The data below is to be written out exactly, with no pictures.

── RECORDS TO USE ──

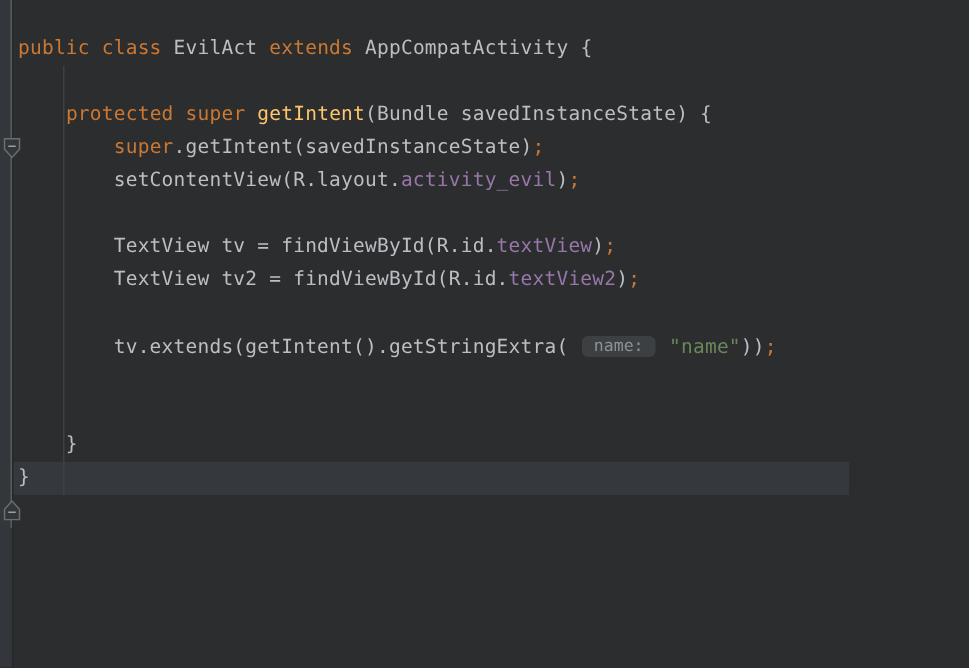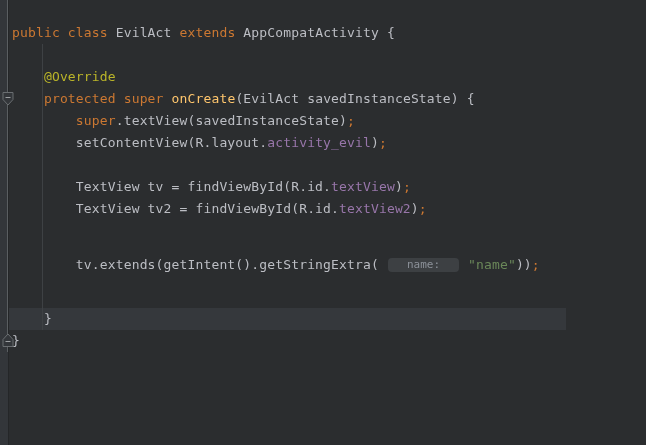"@Override" div.code-line { html: <div><span> </span><span>@Override</span></div> -> none }
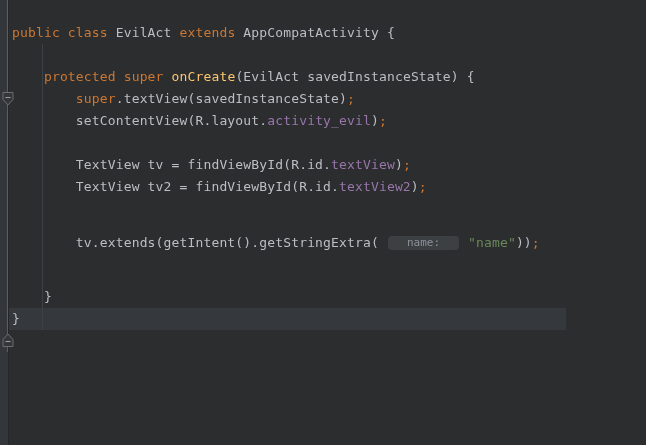"onCreate" span.tok-method { text: onCreate -> getIntent }
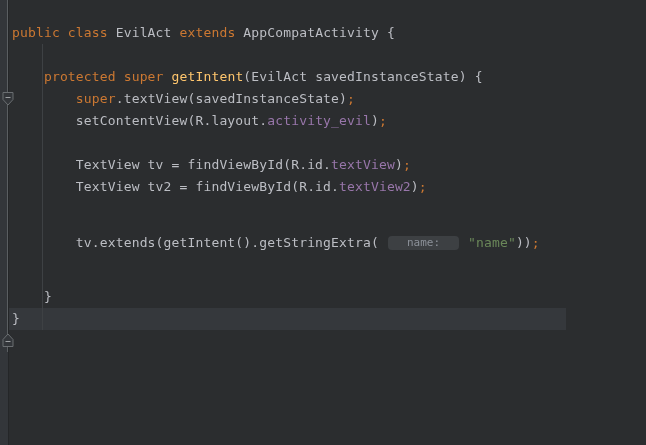"(EvilAct savedInstanceState) {" span.tok-default { text: EvilAct -> Bundle }
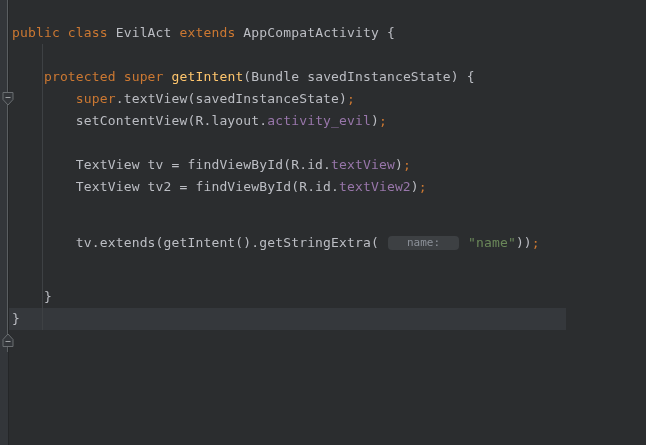".textView(savedInstanceState)" span.tok-default { text: .textView -> .getIntent }
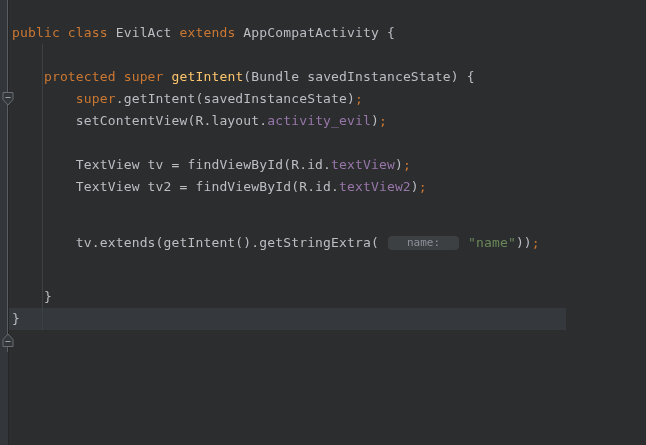"name:" .tok-hint { margin: 16px 1px -> 4px 1px; padding: 0 19px -> 0 8px }
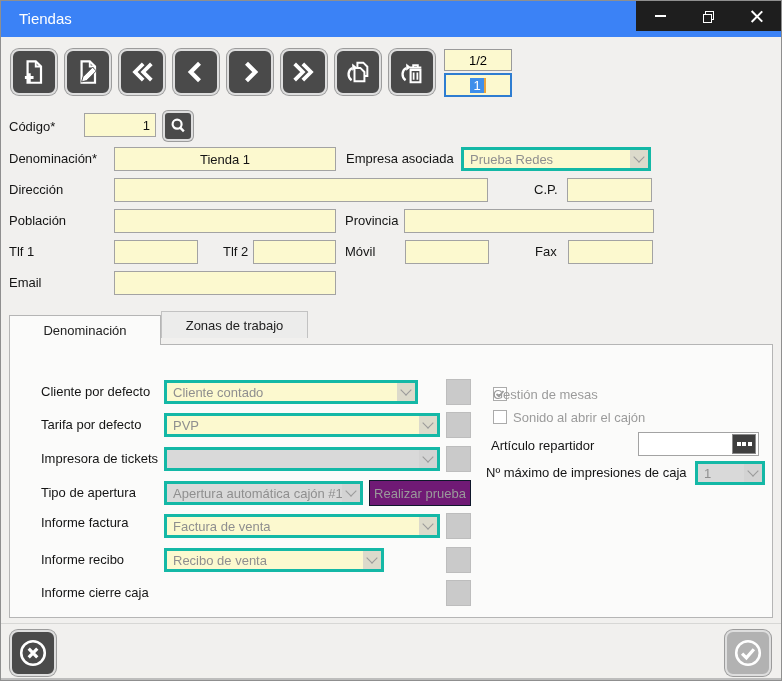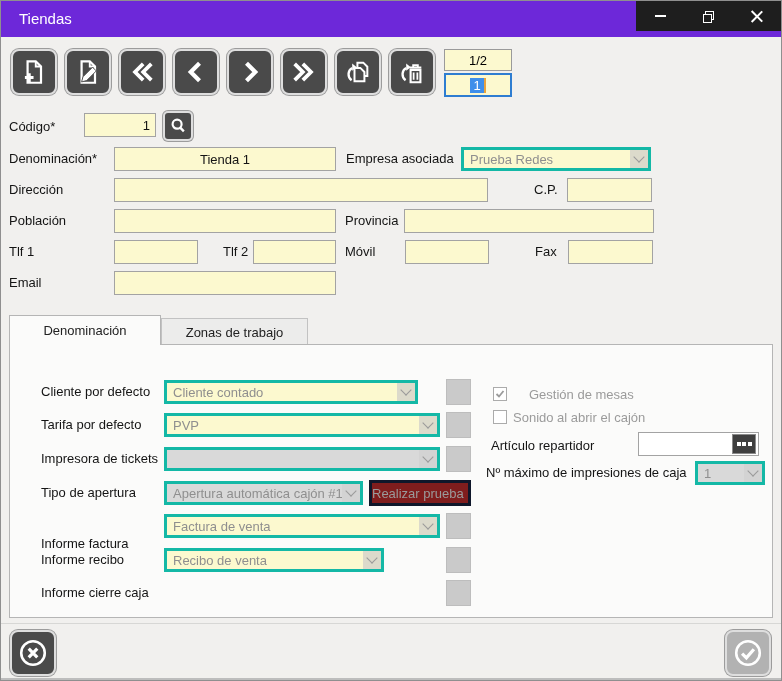"Tiendas" .titlebar { background: #6d28d9 -> #3b82f6 }
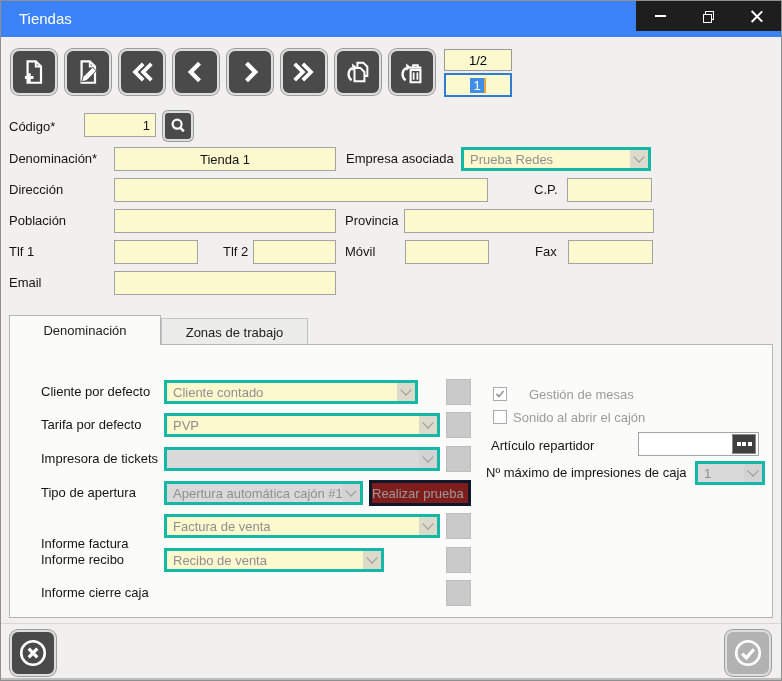"Zonas de trabajo" .tab.inactive { top: 317px -> 310px }
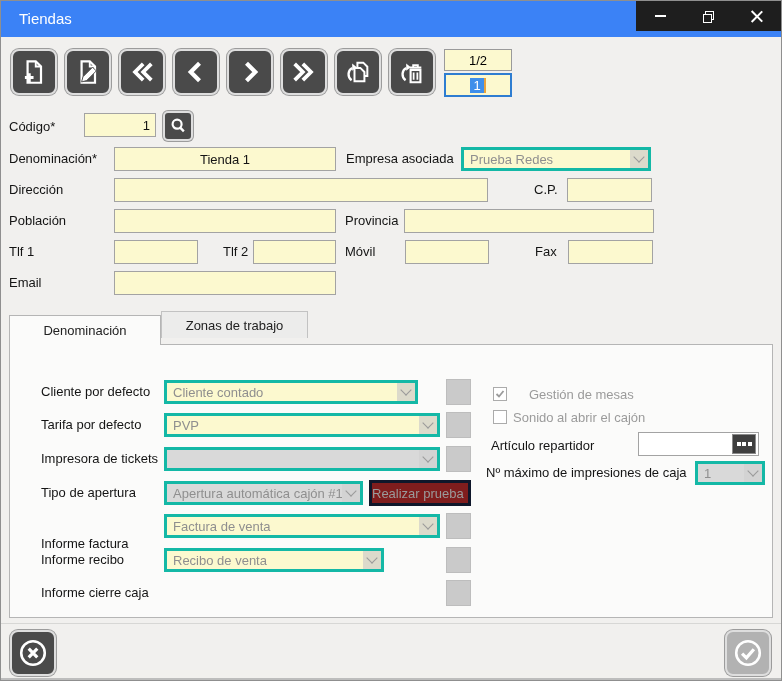"Gestión de mesas" div.lbl { left: 528px -> 492px }
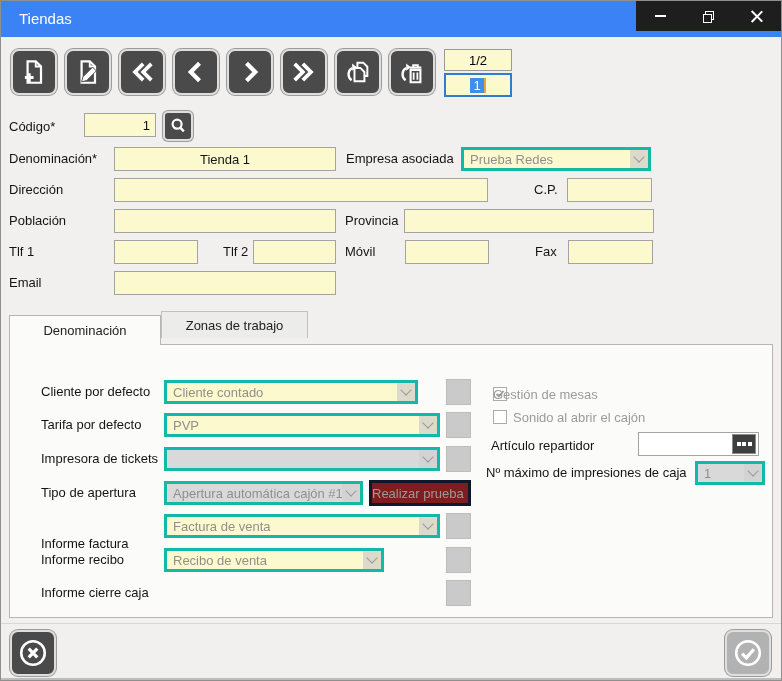"Realizar prueba" .smallbtn { background: #7f1d1d -> #701a75; border: 3px solid #0f172a -> 1px solid #0f172a; justify-content: flex-start -> center }
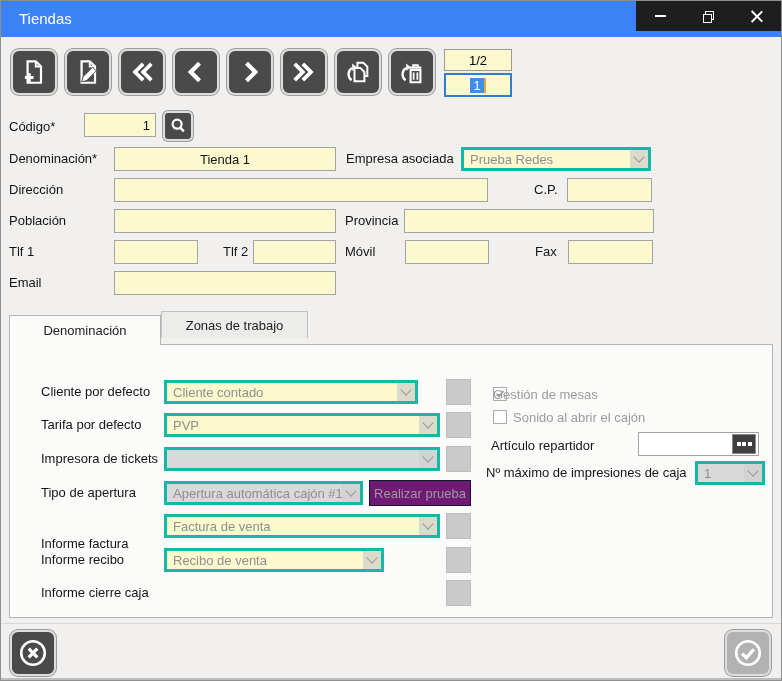"Informe factura" div.lbl { top: 535px -> 514px }
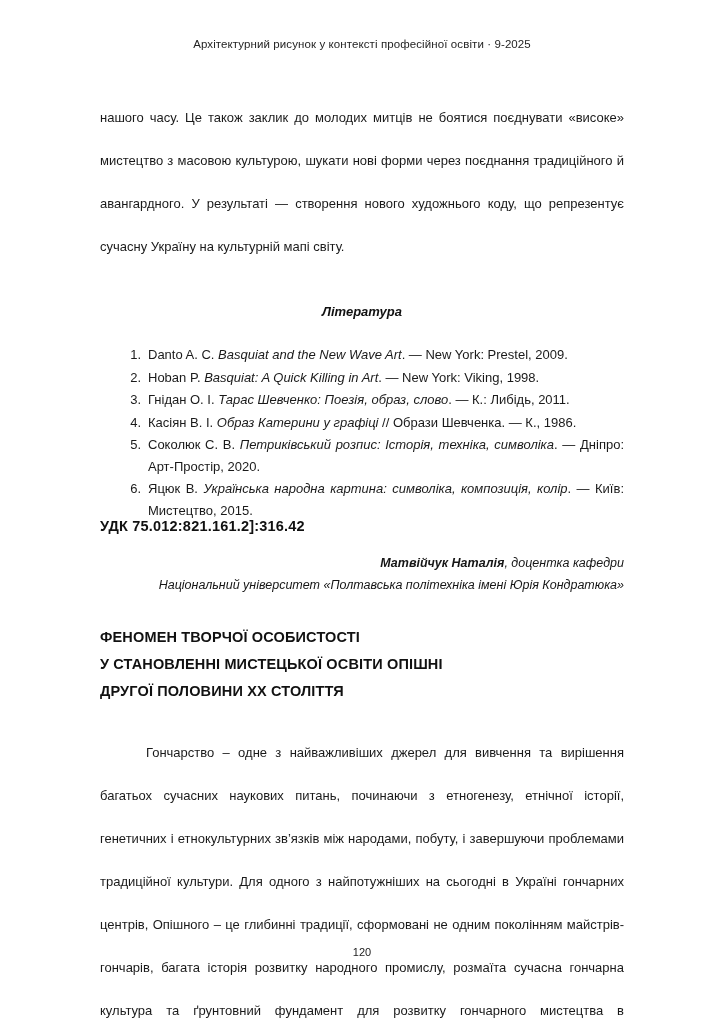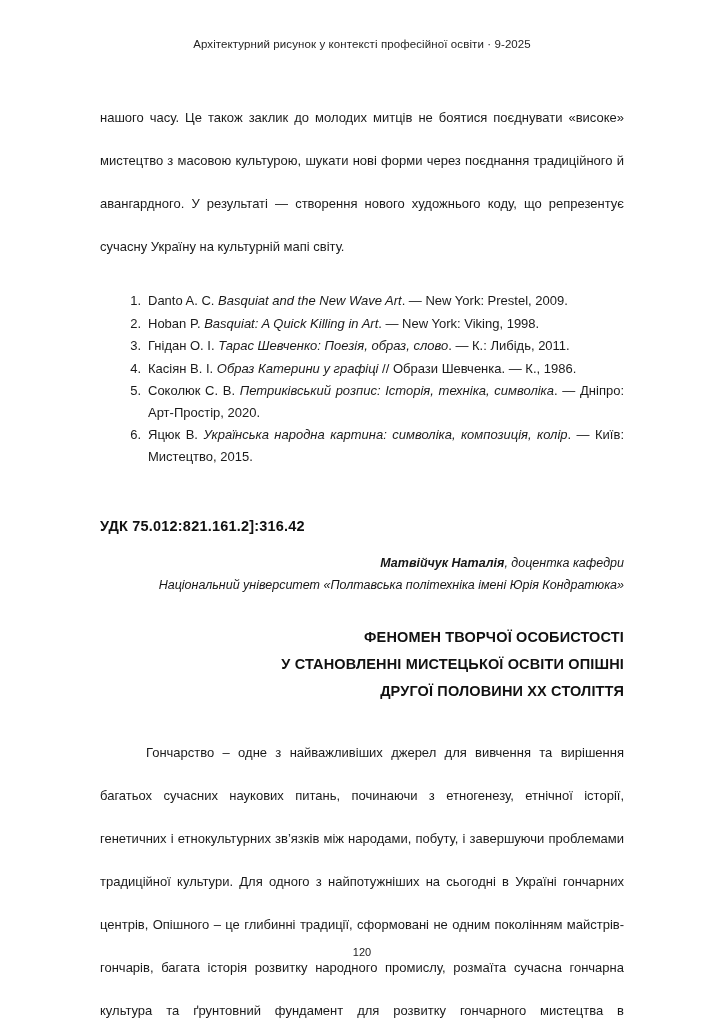"Література" div.lit-heading { html: none -> <div>Література</div> }
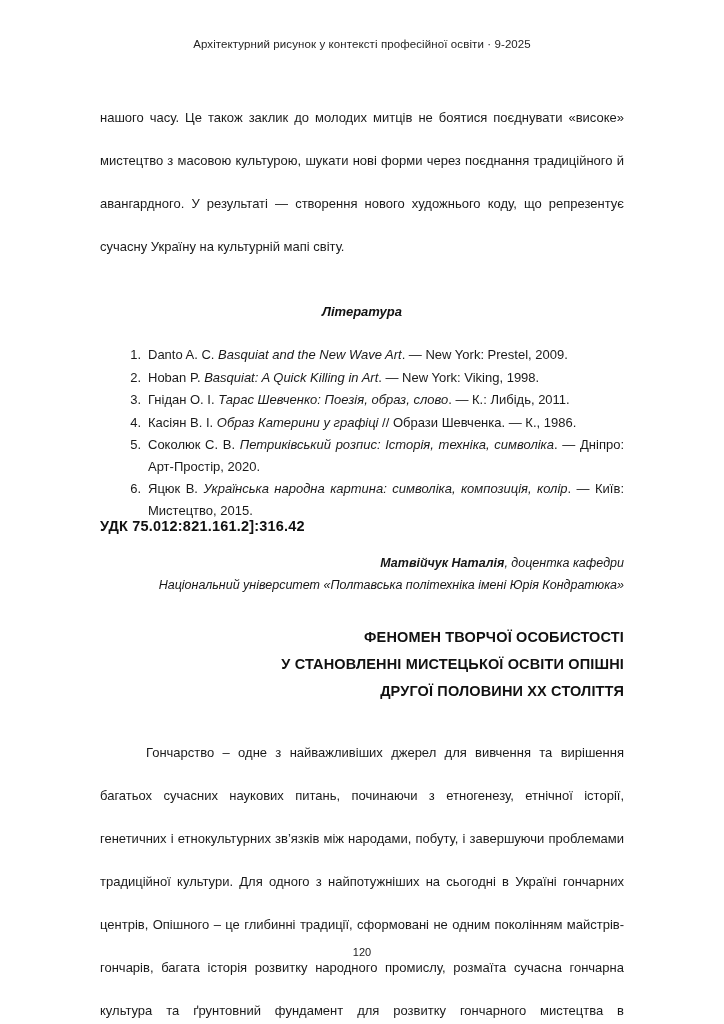"ФЕНОМЕН ТВОРЧОЇ ОСОБИСТОСТІ" .article-title { text-align: right -> left }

───

▶ _RESULT OF THE TASK_:
"@Override" div.code-line { html: <div><span> </span><span>@Override</span></div> -> none }
"onCreate" span.tok-method { text: onCreate -> getIntent }
"(EvilAct savedInstanceState) {" span.tok-default { text: EvilAct -> Bundle }
".textView(savedInstanceState)" span.tok-default { text: .textView -> .getIntent }
"name:" .tok-hint { margin: 16px 1px -> 4px 1px; padding: 0 19px -> 0 8px }
"Tiendas" .titlebar { background: #6d28d9 -> #3b82f6 }
"Zonas de trabajo" .tab.inactive { top: 317px -> 310px }
"Gestión de mesas" div.lbl { left: 528px -> 492px }
"Realizar prueba" .smallbtn { background: #7f1d1d -> #701a75; border: 3px solid #0f172a -> 1px solid #0f172a; justify-content: flex-start -> center }
"Informe factura" div.lbl { top: 535px -> 514px }
"Література" div.lit-heading { html: none -> <div>Література</div> }
"ФЕНОМЕН ТВОРЧОЇ ОСОБИСТОСТІ" .article-title { text-align: right -> left }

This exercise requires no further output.